Before-and-after page screenshots:

Content starts

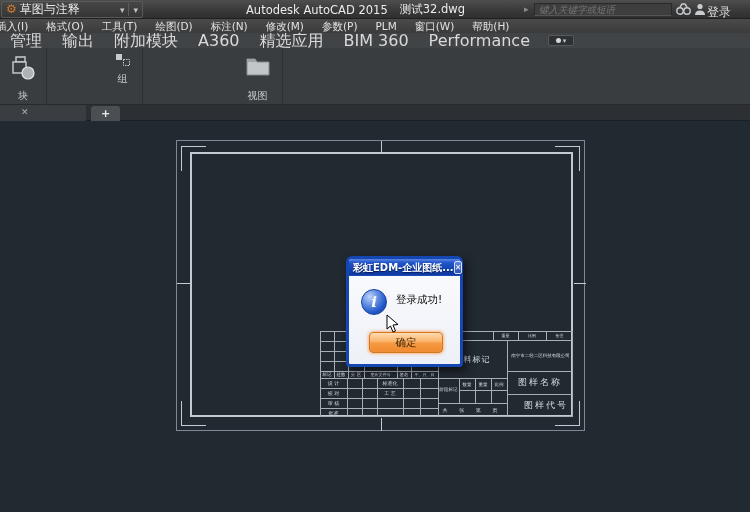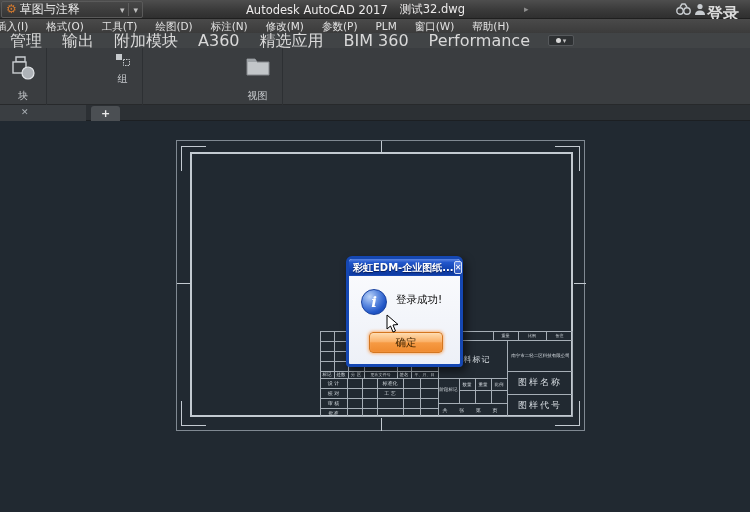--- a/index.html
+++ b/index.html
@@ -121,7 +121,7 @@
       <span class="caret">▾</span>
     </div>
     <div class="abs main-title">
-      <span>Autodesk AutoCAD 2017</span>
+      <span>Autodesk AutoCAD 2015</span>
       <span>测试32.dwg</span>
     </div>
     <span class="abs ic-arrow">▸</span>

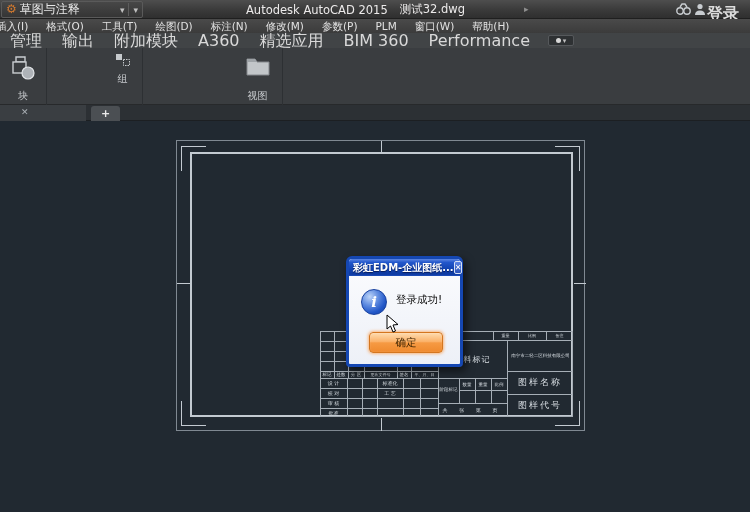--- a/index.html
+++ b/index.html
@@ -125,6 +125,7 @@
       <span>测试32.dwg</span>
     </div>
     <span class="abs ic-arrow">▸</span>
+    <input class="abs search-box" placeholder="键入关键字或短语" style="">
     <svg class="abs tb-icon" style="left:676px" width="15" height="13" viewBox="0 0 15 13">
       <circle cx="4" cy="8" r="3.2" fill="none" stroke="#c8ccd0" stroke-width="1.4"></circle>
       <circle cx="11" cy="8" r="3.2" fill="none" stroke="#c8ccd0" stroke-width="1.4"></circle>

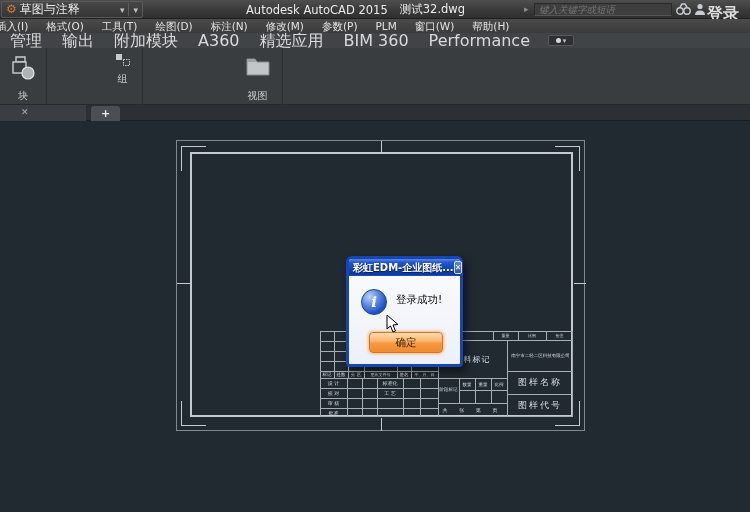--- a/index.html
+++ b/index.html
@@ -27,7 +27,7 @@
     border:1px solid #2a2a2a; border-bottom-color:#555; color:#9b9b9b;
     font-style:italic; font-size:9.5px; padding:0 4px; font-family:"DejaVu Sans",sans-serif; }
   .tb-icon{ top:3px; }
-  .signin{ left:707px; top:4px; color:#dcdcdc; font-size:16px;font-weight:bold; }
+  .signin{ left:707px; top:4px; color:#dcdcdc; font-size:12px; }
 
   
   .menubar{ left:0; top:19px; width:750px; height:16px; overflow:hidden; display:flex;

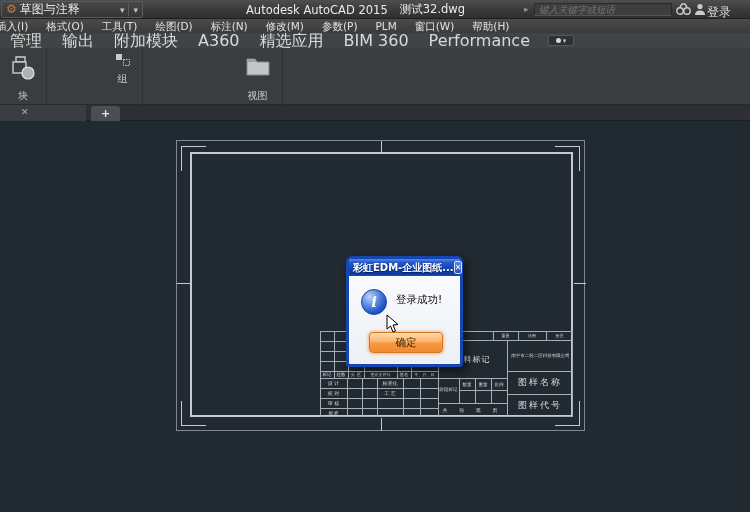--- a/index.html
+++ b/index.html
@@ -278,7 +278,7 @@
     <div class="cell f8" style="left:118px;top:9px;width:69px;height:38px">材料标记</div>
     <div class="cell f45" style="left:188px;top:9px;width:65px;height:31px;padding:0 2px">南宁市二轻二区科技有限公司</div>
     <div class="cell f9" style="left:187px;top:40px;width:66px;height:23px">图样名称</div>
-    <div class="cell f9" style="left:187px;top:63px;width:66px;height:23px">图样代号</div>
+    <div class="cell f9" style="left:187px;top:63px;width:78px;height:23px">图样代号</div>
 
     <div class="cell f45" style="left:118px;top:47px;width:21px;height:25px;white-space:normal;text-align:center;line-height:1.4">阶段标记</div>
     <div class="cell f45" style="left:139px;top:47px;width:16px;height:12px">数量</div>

Content ends
Content starts

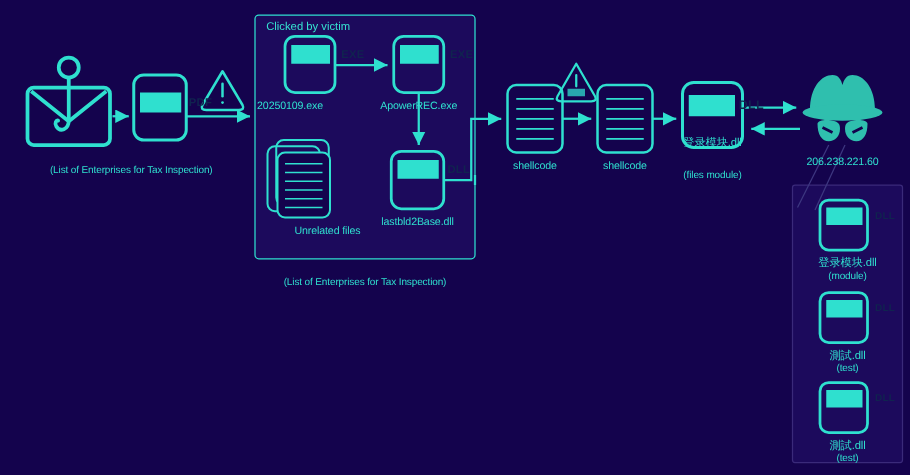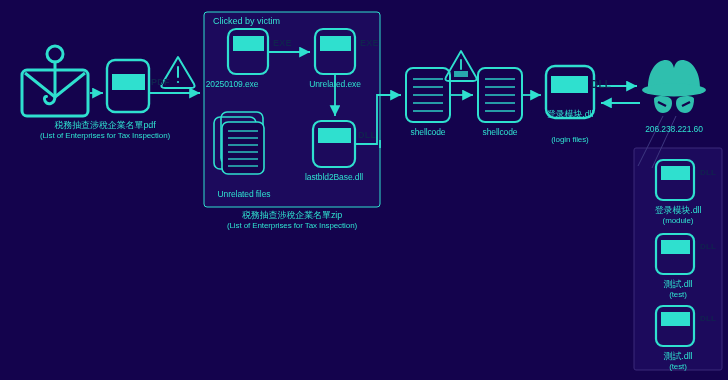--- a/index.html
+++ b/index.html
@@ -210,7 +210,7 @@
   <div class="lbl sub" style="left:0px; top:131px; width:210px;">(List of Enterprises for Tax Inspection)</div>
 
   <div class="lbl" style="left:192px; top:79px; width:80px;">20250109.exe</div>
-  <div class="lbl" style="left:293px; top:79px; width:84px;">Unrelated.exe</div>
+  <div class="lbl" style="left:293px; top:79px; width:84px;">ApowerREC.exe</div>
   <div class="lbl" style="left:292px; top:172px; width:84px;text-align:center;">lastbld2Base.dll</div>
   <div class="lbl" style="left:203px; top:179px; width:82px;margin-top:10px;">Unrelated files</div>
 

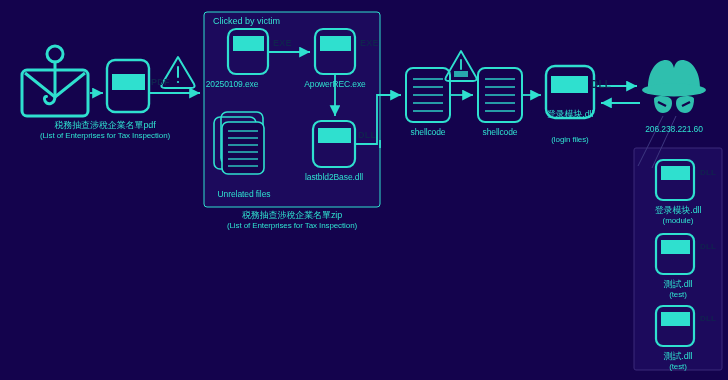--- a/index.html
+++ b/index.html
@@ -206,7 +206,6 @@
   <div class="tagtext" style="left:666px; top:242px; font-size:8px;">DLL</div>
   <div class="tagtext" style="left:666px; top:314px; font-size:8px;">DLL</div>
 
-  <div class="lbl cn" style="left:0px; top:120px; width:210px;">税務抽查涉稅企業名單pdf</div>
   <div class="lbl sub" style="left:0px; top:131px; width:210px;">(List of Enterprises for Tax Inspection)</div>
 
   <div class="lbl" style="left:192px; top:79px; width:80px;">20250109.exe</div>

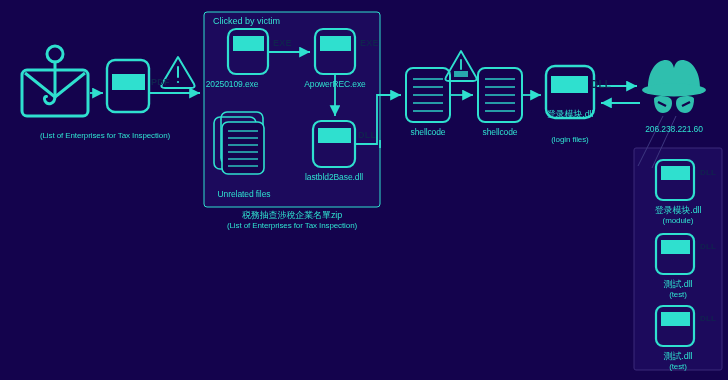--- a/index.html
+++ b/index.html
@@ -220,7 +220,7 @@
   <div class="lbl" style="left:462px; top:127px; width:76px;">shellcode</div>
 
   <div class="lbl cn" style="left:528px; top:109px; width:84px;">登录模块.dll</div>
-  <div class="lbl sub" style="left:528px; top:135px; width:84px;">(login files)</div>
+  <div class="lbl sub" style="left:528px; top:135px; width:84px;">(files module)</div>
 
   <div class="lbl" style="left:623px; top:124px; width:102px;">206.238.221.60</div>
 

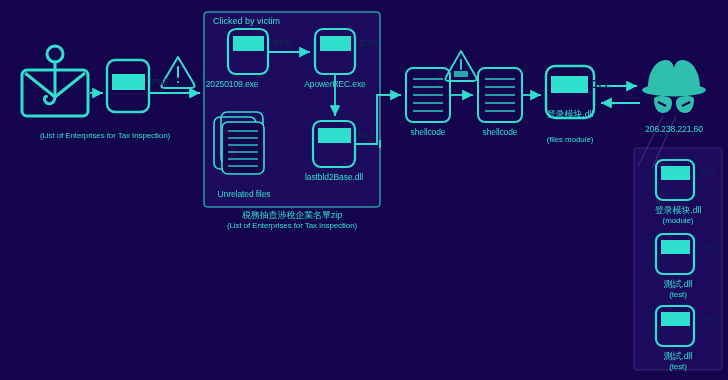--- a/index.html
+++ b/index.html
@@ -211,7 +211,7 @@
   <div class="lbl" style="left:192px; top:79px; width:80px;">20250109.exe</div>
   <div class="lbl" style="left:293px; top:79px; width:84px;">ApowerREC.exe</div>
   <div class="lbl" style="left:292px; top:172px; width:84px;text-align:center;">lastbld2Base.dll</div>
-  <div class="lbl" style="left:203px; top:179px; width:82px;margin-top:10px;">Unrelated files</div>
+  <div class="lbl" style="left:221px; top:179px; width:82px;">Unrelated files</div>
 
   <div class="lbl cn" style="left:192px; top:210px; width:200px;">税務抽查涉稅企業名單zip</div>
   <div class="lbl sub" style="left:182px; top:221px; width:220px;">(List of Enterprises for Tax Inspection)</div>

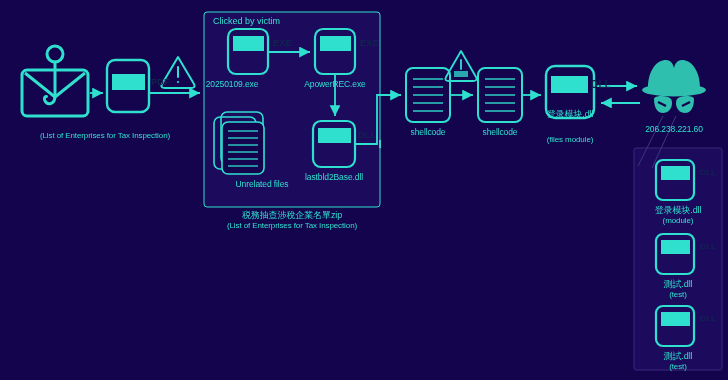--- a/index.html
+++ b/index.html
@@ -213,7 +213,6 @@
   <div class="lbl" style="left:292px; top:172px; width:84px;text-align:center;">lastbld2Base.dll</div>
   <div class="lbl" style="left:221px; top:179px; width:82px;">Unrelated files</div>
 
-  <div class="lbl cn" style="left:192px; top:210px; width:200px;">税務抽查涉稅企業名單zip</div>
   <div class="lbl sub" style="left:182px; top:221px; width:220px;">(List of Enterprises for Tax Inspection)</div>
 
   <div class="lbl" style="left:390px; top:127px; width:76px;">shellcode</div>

Content ends

• TASK ITEM
Working through the data above, find every line holding "span" and copy it.

• ANSWER TO THE PROBLEM
       <span class="caret">▾</span>
-      <span>Autodesk AutoCAD 2017</span>
+      <span>Autodesk AutoCAD 2015</span>
       <span>测试32.dwg</span>
     <span class="abs ic-arrow">▸</span>
       <span>测试32.dwg</span>
     <span class="abs ic-arrow">▸</span>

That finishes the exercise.